Miss Enderby’s glass stare looks appeased. She sails on up the coast to wherever the blue arrows will take her, past Aegean rocks in a tropical sea. Yellow tracks leading into the interior widen into human footprints. The sun hangs heavier than August on Aiyina. The classroom is rocking by now with the swell of the sea. Hidden in the mangroves blacks are waiting to spear the landing parties of explorers. [Find out about these mangroves].
You look at Viva, this black moustache against the white skin. It is you who are the black. Her lips, her eyelashes, her fringe all hate you. She takes this pin and sticks it into your foreign arm. You both sit staring at the pinprick of blood which swells which overflows. Black speared by white amongst the treacherous mangroves.

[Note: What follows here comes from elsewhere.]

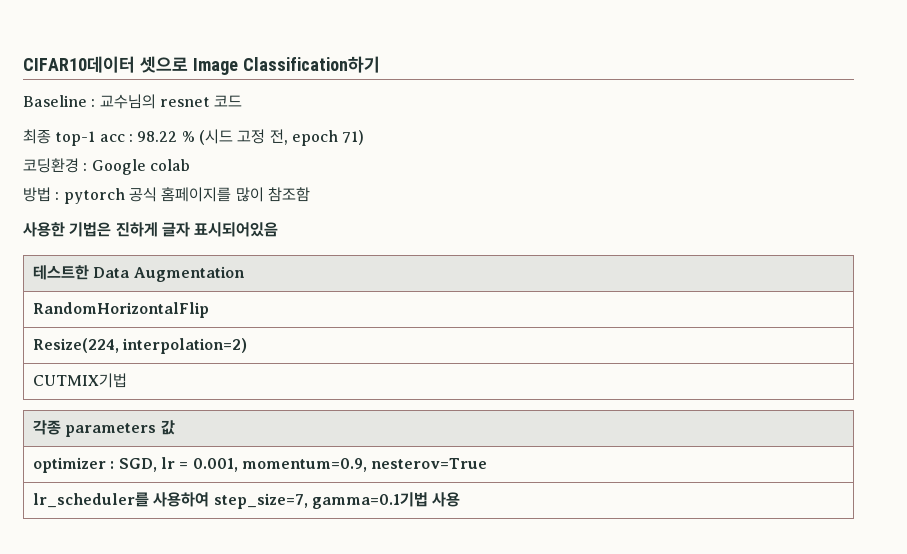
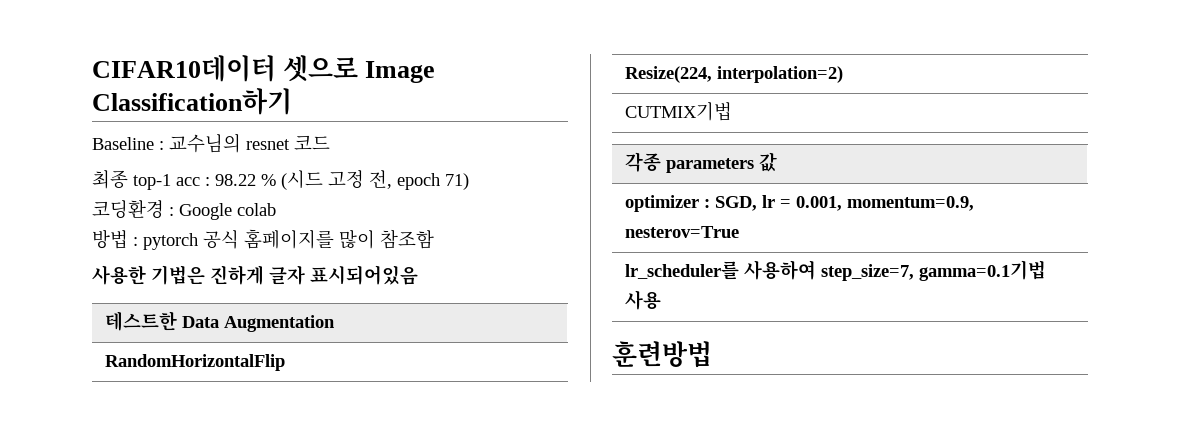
(461, 499) none -> [612,341,712,368] // 훈련방법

You cannot prevent your eyes overflowing. Viva is a glassy blur. The black mangrove fringe. Something of Viva herself is ebbing away with your blood. Her white forehead is swelling. Her thin lips begin to glow as though from the wound she has opened in your flesh.
Miss Enderby’s lesson is foundering somewhere in the islands to the north. Nobody here, Miss Enderby included, knows about islands.
She arranges her chalks, her pencils, and a squelchy yellow rubber on the table. A chalk-saturated duster makes her cough.
Since the lesson is over everyone comes spilling out from behind the desks, bumping, slamming, feet grating. Screams and babbles break from mouths as they jostle anybody in their way. The two freckly Lockharts jump and kick sideways like frisky horses. There is no question of their knowing a cousin even though they may know about her. All to the good.
Miss Enderby remembers, and picks up the offending case from beneath her table. ‘Viva, look after Ireen — show her the ropes — where to leave her case. Cases, Ireen, are not brought into class.’
She has done her duty. In the purple brown mash of her face, perspiring white circles of skin make the eyes look more remote than ever.